The key to Bush’s 1988 victory was holding onto the Philadelphia suburbs while losing only two counties, Lackawanna and Philadelphia—east of the Susquehanna. Since 1988 state population shifts have made the eastern part of the state even more important. To win Pennsylvania, Republican candidates must now hold their core base in South Central Pennsylvania around Harrisburg, win the Philadelphia suburbs, and hold down large Democrat majorities in the western part of the state and in Philadelphia.
 
Alas for the GOP, this previously practiced strategy has proven more difficult to execute over the past several elections. Indeed, the problems Republicans now have winning in the East presents McCain with his most serious challenge, but also perhaps his most promising opportunity. For here McCain’s maverick, self-styled independence provides him with some realistic prospect, especially in the Philly suburbs which Bush 41 last won. These are the same Philly suburbs that Obama lost to Senator Clinton.

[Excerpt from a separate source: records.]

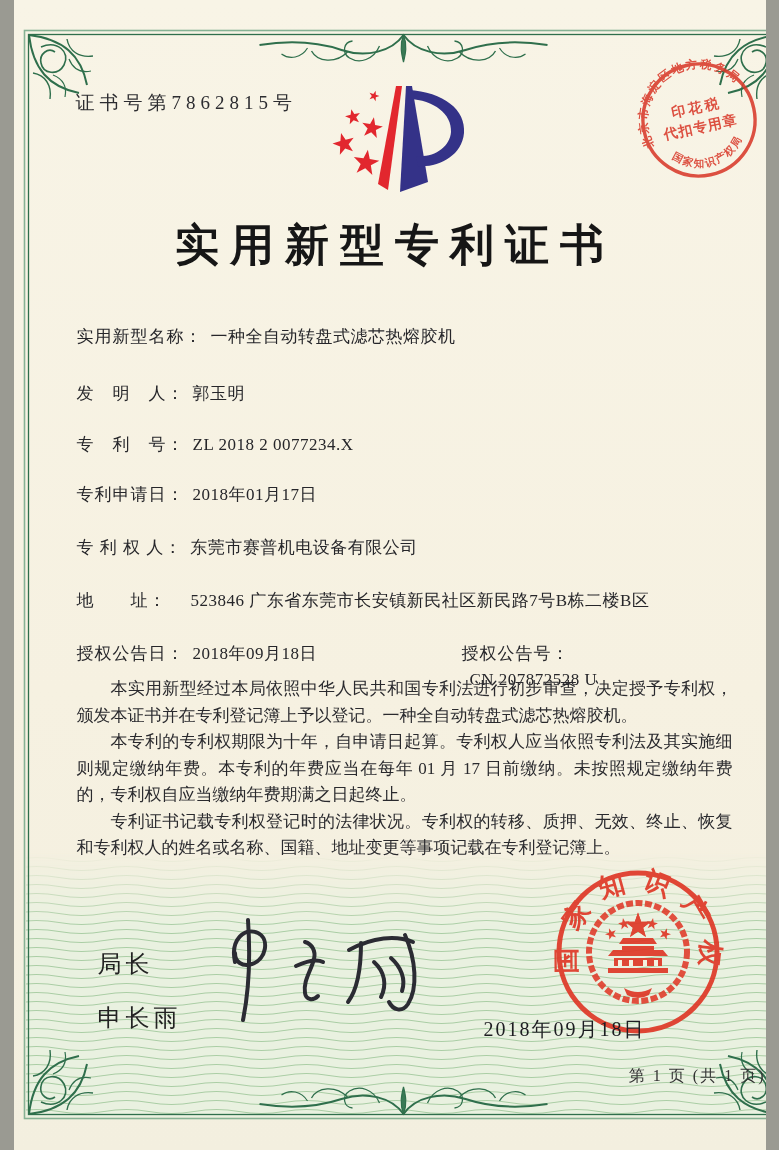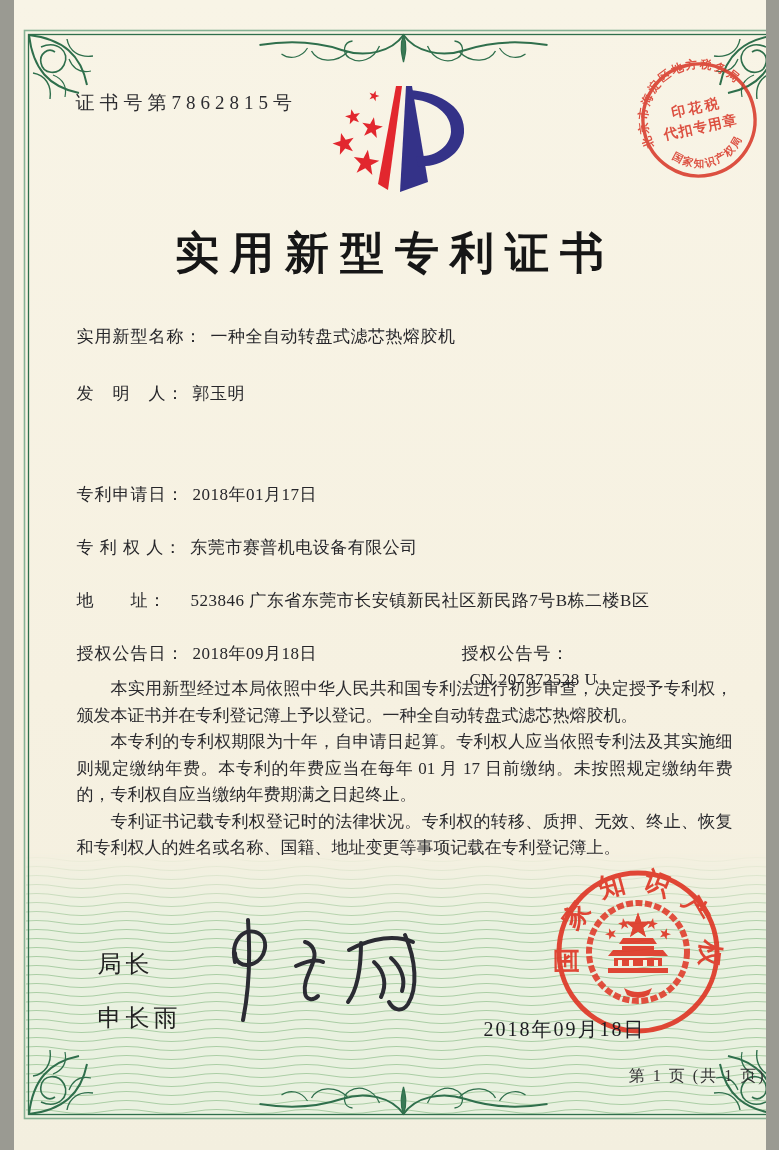"实用新型专利证书" .title { top: 224px -> 216px }
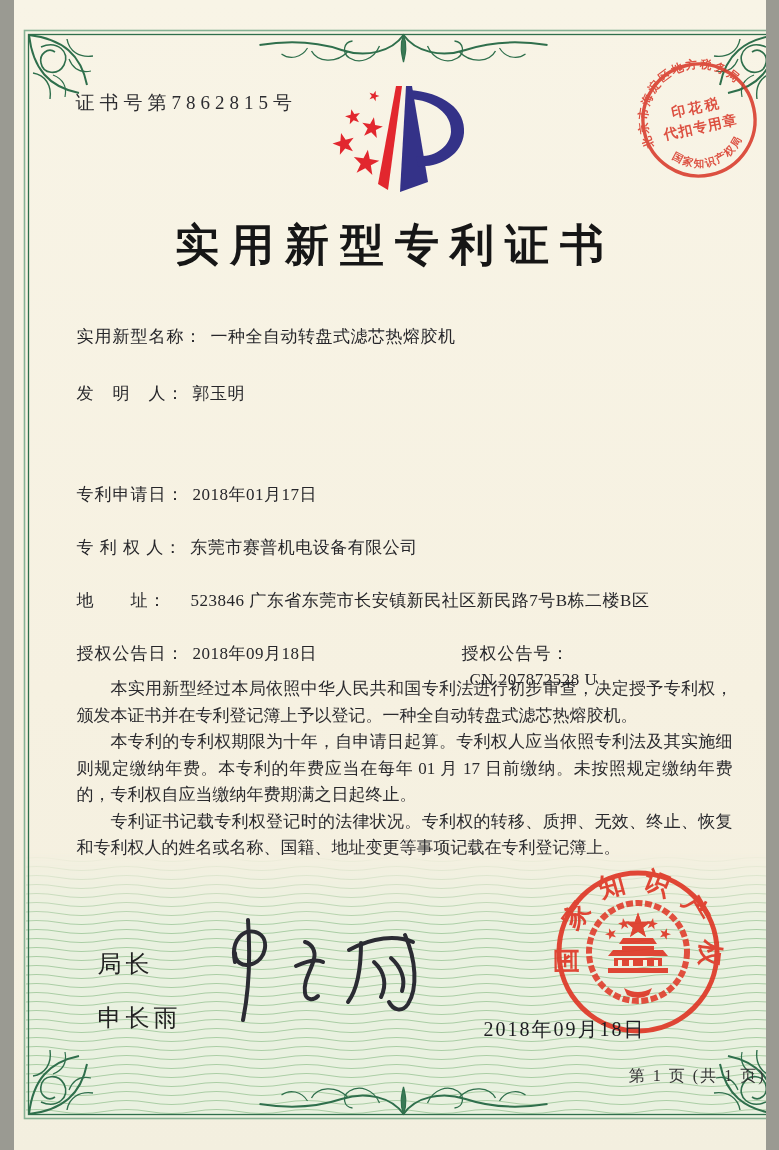"专 利 号：" div.field-row { html: none -> <div> <span>专 利 号：</span> <span>ZL 2018 2 0077234.X</span> </div> }
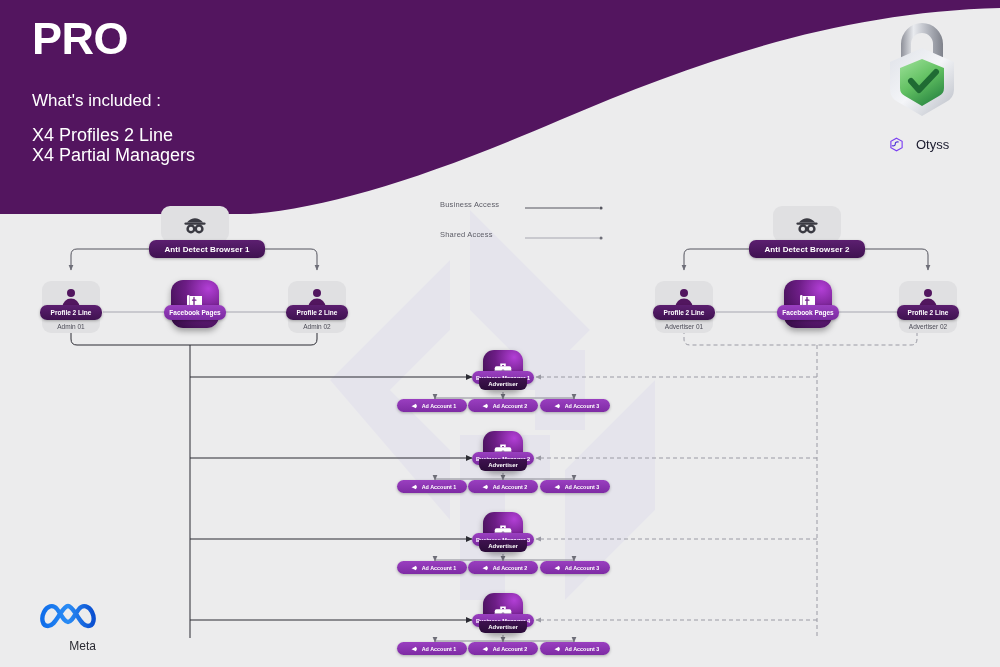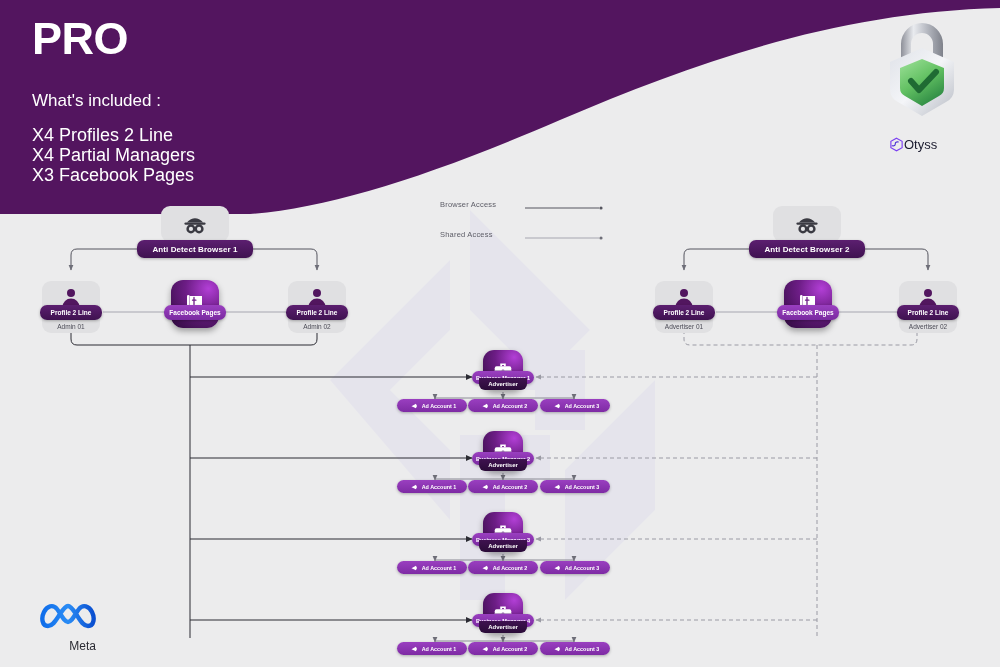"Otyss" .otyss { gap: 0 -> 12px }
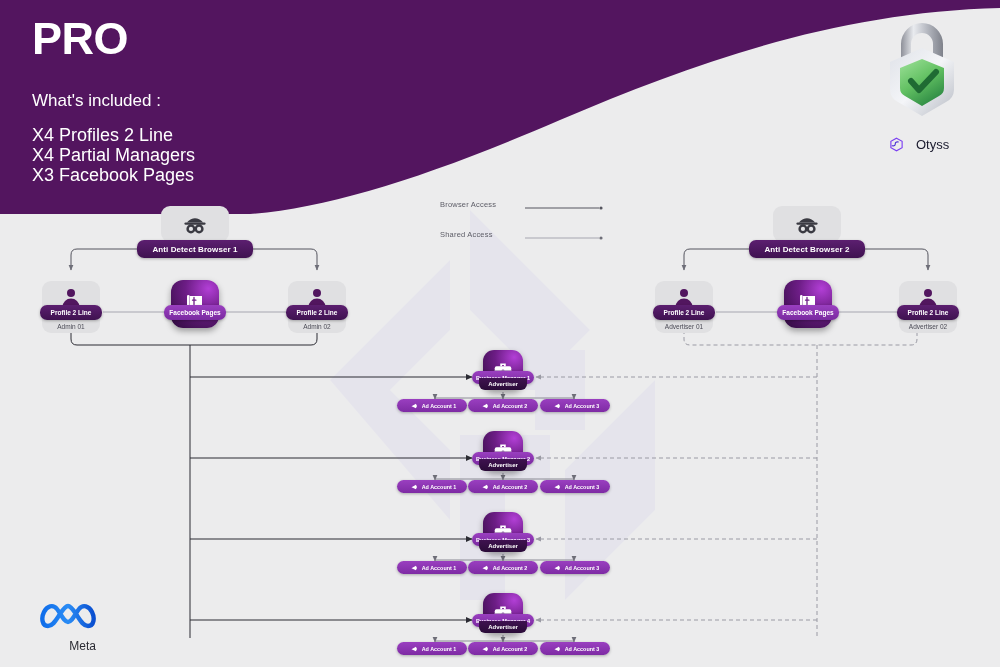"X3 Facebook Pages" div { html: <div>X3 Facebook Pages</div> -> none }
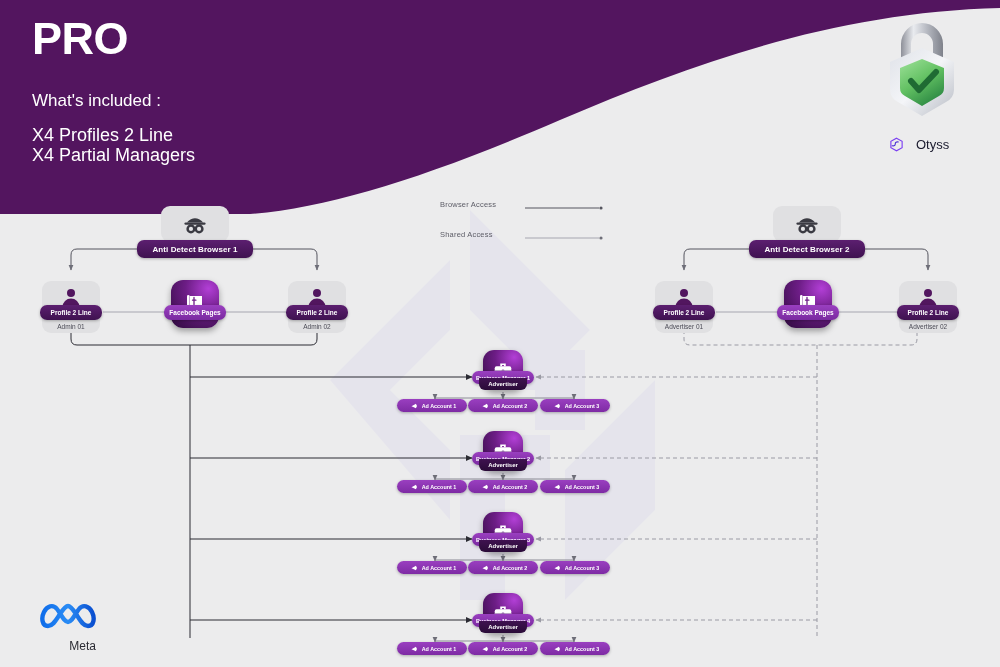"Browser Access" span.legend-label { text: Browser -> Business }
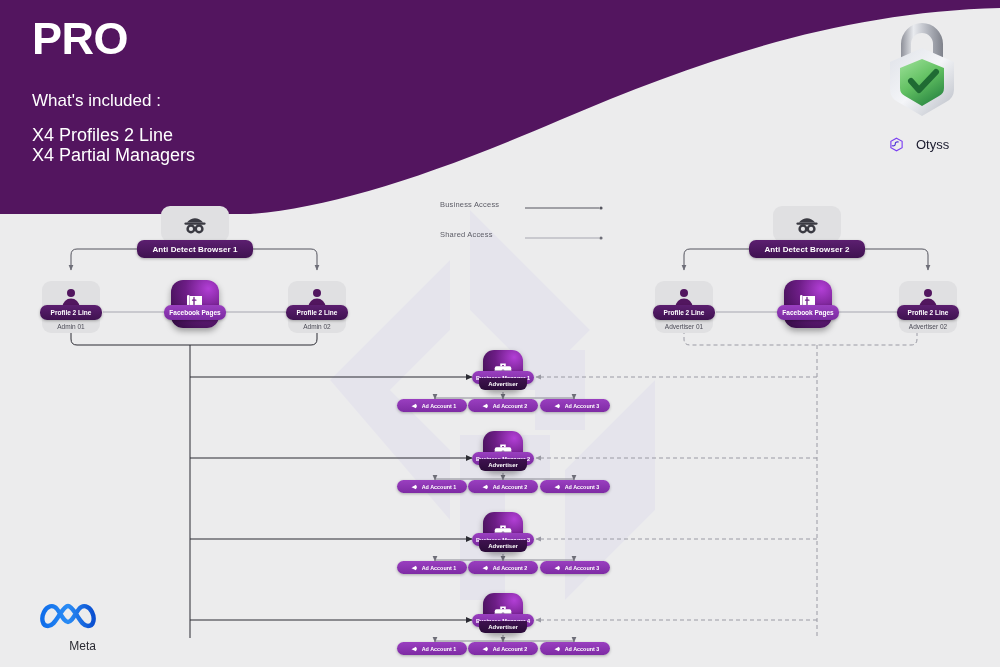"Anti Detect Browser 1" div.badge { left: 137px -> 149px }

McCain’s ability to attract Independent voters who live there in abundance gives him a realistic shot.
 
McCain’s roadmap to victory in Pennsylvania won’t be taking him onto any super highways. Instead he is going to have to walk it out region by region, county by county, and demographic by demographic—reminding suburban voters that they once liked Republicans and that he, McCain, is the kind of Republican they liked.
 
It won’t be easy. Obama has a slight lead as the race begins, pegged at between two and eight points by Real Clear Politics. Moreover, Pennsylvania has only voted for one Republican for president in the past five elections. And Bush fatigue aggravated by a weak economy and Iraq make the climate for Republicans unpromising.
 
These are the conditions McCain faces as we enter the summer months. His options are few. He probably must win Pennsylvania to win the White House. Challenging as that may be, it is clearly not unthinkable for him to do it. Two months ago a Clinton showed how it could be done; twenty years earlier a Bush showed him where to do it. November will reveal if either of those lessons has been learned.